Writing in The Christian Science Monitor, he tells how he came across covert Iraqi agents training with IED's and car bombs. In a room the size of a gymnasium, he found floor maps locating all the houses in various neighborhoods along with dossiers on the people living in them ideal for postwar reprisal.

He writes that regime loyalists became familiar with every part of Baghdad and beyond. If they lacked the weapons of mass destruction to attack others, they were well equipped to deal with whoever attacked them: “I found a tool that was known to be used by the regime of Saddam Hussein to suit their purposes. They used these explosives to take out the enemies of the regime, and right now the United States is viewed as the enemy of the regime, and the regime will use those devices necessary to survive. We did not defeat them.”

Mr. Ritter says he passed this information along to Washington, but it did not make an impression. News of this kind tended to be dismissed, says Bob Graham, top Democrat on the U.S. Senate Intelligence Committee. Washington was looking for something more dramatic.

How to respond to the current challenge in Iraq? Milt Bearden, whose efforts drove the Soviets out of Afghanistan, admits he is at a loss. It's easy enough to criticize: “It is like driving off a cliff, and as we are hurtling through space I'm sort of berating the driver, and he says, 'Well, what do you suggest we do now?' I'm not sure.”

Mr. Bearden doubts better intelligence on the enemy is the answer. It is very hard to come by, as the Soviet occupiers learned to their distress. The best thing to do, he says, is get more countries involved in Iraq so that the United States is not the sole occupier and the biggest target.

Jack Spencer of Heritage is more confident. In his opinion, the coalition has sufficient troops and tactics to win eventually: “I think what we are doing properly is not sticking to a rigid plan and moving forward. What we are doing is learning and responding and reacting to events as they change on the ground. What we are fighting here is not necessarily something that requires large military operations, and therefore putting more troops on the ground is not necessarily going to help you achieve your objective any quicker.”

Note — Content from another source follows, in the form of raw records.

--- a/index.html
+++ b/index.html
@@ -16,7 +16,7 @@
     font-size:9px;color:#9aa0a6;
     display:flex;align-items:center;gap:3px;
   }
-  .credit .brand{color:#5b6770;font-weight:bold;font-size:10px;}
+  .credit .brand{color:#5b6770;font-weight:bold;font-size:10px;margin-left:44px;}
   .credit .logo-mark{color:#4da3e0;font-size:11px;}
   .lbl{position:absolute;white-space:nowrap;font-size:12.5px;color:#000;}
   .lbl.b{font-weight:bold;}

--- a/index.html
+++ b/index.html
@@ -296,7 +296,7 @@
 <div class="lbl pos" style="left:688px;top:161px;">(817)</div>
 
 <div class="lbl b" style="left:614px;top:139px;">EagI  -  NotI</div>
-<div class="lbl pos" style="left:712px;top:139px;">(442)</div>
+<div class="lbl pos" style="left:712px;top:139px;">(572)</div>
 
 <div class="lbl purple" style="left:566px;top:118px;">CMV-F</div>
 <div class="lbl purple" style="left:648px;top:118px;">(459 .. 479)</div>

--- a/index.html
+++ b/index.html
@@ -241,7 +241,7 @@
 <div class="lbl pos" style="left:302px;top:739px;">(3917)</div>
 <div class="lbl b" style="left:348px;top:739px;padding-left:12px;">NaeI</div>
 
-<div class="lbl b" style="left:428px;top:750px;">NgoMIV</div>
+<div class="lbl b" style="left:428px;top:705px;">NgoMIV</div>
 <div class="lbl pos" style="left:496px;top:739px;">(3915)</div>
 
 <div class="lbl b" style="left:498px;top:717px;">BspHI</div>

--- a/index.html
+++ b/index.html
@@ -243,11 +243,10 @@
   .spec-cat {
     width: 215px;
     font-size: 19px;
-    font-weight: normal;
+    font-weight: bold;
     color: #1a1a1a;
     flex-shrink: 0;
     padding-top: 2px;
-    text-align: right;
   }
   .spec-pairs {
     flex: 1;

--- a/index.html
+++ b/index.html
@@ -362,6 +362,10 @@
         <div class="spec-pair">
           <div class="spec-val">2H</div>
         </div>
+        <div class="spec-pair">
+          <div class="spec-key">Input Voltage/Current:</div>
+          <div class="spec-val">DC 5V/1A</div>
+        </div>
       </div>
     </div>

How long will the American public support the war? As long as it takes, says Mr. Spencer, if Americans continue to believe it is in their national interest. That is key. “Now when the United States will not support an operation and will not take casualties is when one of two things are happening: either there is no national security element involved, such as in Somalia, the Balkans or Haiti those sorts of operations or they feel that the political leadership has lost its way, and that certainly I do not think has happened yet.”

In the end, says Jack Spencer and other analysts, winning a war depends on its legitimacy in the eyes of the people conducting it.